The NAV is calculated according to a specific formula, i.e., assets minus liabilities divided by a number of outstanding shares.

Each aspect of the formula is described in details below:

  1. Assets consist of (i) the total market value of the fund’s investments, (ii) cash and its equivalents, (iii) receivables, and (iv) Accrued income.
  2. Liabilities include all short- and long-term liabilities, and accrued expenses such as staff salaries, utilities, and operational expenses.
  3. Outstanding shares are recorded on local stock exchange websites and their numbers fluctuate on a daily basis

The NAV formula is explained below through an example:-

((1) plus (2) plus (3) plus (4)) minus ((5) plus (6) plus (7)) divided by (8)

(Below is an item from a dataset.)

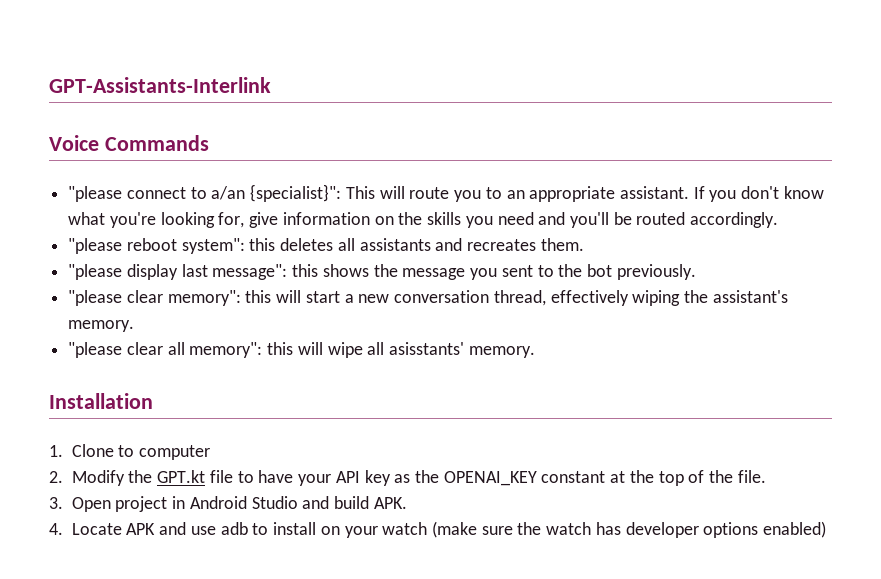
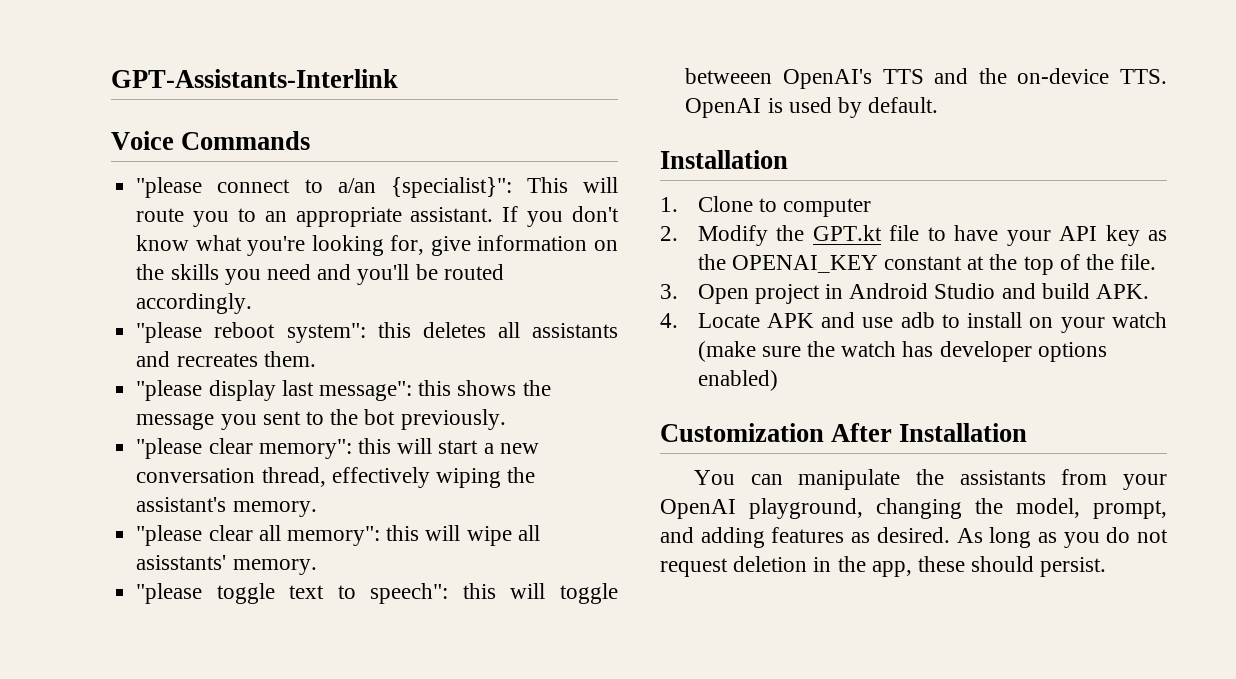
+ "please toggle text to speech": this will toggle betweeen OpenAI's TTS and the on-device TTS. OpenAI is used by default.
+ Customization After Installation
+ You can manipulate the assistants from your OpenAI playground, changing the model, prompt, and adding features as desired. As long as you do not request deletion in the app, these should persist.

((1) + (2) + (3) + (4)) – ((5) + (6) + (7)) / (8)


Assets are represented by ‘x’.

Liabilities are represented by ‘y’.

Outstanding shares are represented by ‘z’

A mutual fund has the following—

(1) ‘x’ million of investments based on the day’s closing prices for individual assets,

(2) ‘x’ million in cash and equivalents,

(3) ‘x’ million in total receivables,

(4) ‘x’ thousand in accrued income for the day,

(5) ‘y’ million in short-term liabilities,

(6) ‘y’ million in long-term liabilities,

(7) ‘y’ million in accrued expenses for the day, and

(8) ‘z’ outstanding shares

Though the process seems slightly complicated, if you invest in trusted mutual funds, you don’t have to worry about these calculations as you earn good returns.